Knapp, C. (1996). Drinking: A Love Story. New York: The Dial Press.
Fifteen million Americans a year are afflicted with alcoholism. The author began drinking at age fourteen and continued to drink through her Ivy League college years, and award-winning career as a columnist. This autobiography traces how her love affair with alcohol began to ruin her life and how she overcame it.
The author explains the power of alcohol in her own life through a series of personal anecdotes and revelations. Each chapter presents another glimpse into the destructive life of an alcoholic and the slow and arduous healing process that follows. Though not in a strict chronological order, her chapters reveal more than expected: "Love," "Double Life I," "Destiny," "Hunger," "In Vodka Veritus," "Sex," "Drinking Alone," "Addiction," "Substitution," "Denial," "Giving Over," "A Glimpse," "Double Life II," "Hitting Bottom," "Help," "Healing."

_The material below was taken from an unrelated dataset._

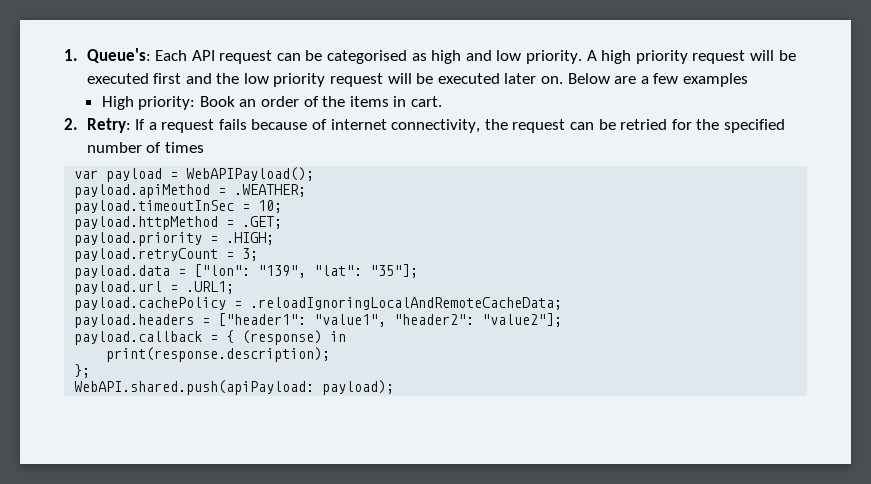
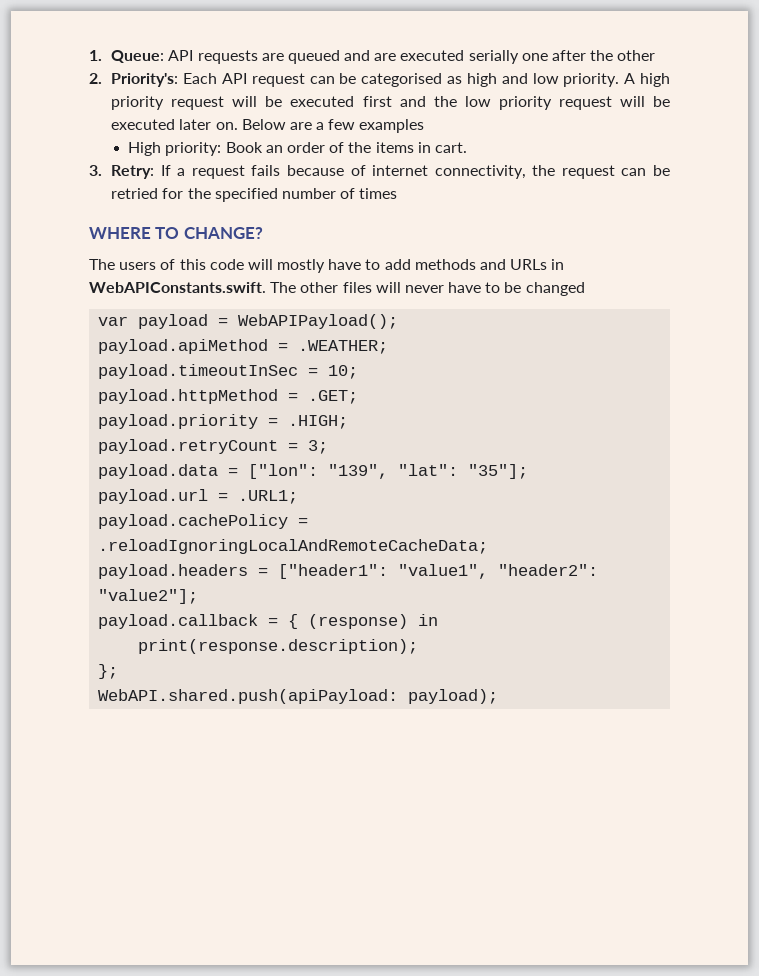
[86,48,151,63] Queue's: -> [111,50,656,64] [89,73,179,87] Queue: API requests are queued and are executed serially one after the other // 2. Priority's:
[64,118,78,130] 2. -> [89,165,102,176] 3.
(204, 147) none -> [89,227,263,239] [89,259,565,273] [89,282,585,296] // WHERE TO CHANGE? // The users of this code will mostly have to add methods and URLs in WebAPIConstants.swift. The other files will never have to be changed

Knapp offers an honest account of a lifetime of alcohol abuse and how it affected so many areas of her life. Though there are statistics about alcohol abuse, this autobiography explores the many dimensions of alcohol abuse. Moreover, the author provides an incredible perspective into a life controlled by a disease that eats away at life. The gripping anecdotes reveal more than just memories; they reveal the reality and rationalizations of substance abuse. The author provides insight into a life through which so many people suffer. Readers may begin to comprehend something so difficult to understand without experience; this is an invaluable tool for discussing the issues that affect so many young people.
The phrase is high-function alcoholic. Smooth and ordered on the outside; roiling and chaotic and desperately secretive underneath, but not noticeably so, never noticeably so. I remember sitting down in my cubicle that morning, my leg propped up on a chair, and thinking: ‘I wonder if she knows. I wonder if anyone can tell by looking at me that something is wrong.’…‘Can anyone see it?’ The wondering itself made me anxious, chipping away at the edges of denial.
The fact is, nobody would have known from looking.
But there’s rarely a single defining event and even people from the most chaotic alcoholic backgrounds struggle with that knowledge, even people like Abby. For all the concrete reasons she had to drink, she still can’t look back and say, with certainty, ‘It’s because of this’ or ‘It’s because of that.’ None of us can.
As soon as I could sit up in my mother’s lap, I started rocking, rocking myself back and forth, and I did it for years…I can see the rocking now as a first addiction of sorts. It calmed me, took me out of myself, gave me a sense of relief…I also did it for a long, long time, although when I got old enough to feel self-conscious about it, I kept it secret from everyone: my parents, my sister, my friends. I’d sometimes go to my room and rock for an hour or so before dinner, closing the door, turning on the radio, climbing onto bed and rocking myself…I was deeply embarrassed that I did this, ashamed of it, really, but I needed it. I needed it and it worked.
The truth: I did this until I was sixteen.
The rocking was just like drinking.
The amazing thing, of course, is that you do all this—all this drinking, all the keeping of secrets and withholding of information, all the self-medicating—without making the connection between the drink and the outcome.
Better. The word seems thin, even a little deceptive. Sobriety is less about "getting better" in a clear, linear sense than it is about subjecting yourself to change, to the inevitable ups and downs, fears and feelings, victories and failures, that accompany growth.
QUESTIONS FOR REFLECTION AND DISCUSSION
- Do you believe that alcoholism is a disease? Is it just an issue of self-control?
- Are all of one’s major problems solved once he or she gives up drinking (or any other addiction)?
- Can you always tell that someone is an alcoholic? How is it possible that no one knows?
- If you know an alcoholic, have you done anything about it? Why or why not?
- Responsibility and success do not necessarily prohibit alcohol abuse. Even the most responsible, organized person could have a problem that very few people perceive.
- Although alcohol abuse itself may be addressed, there are many underlying and interwoven issues that need to be solved as well. It is a long process with many, many ups and downs.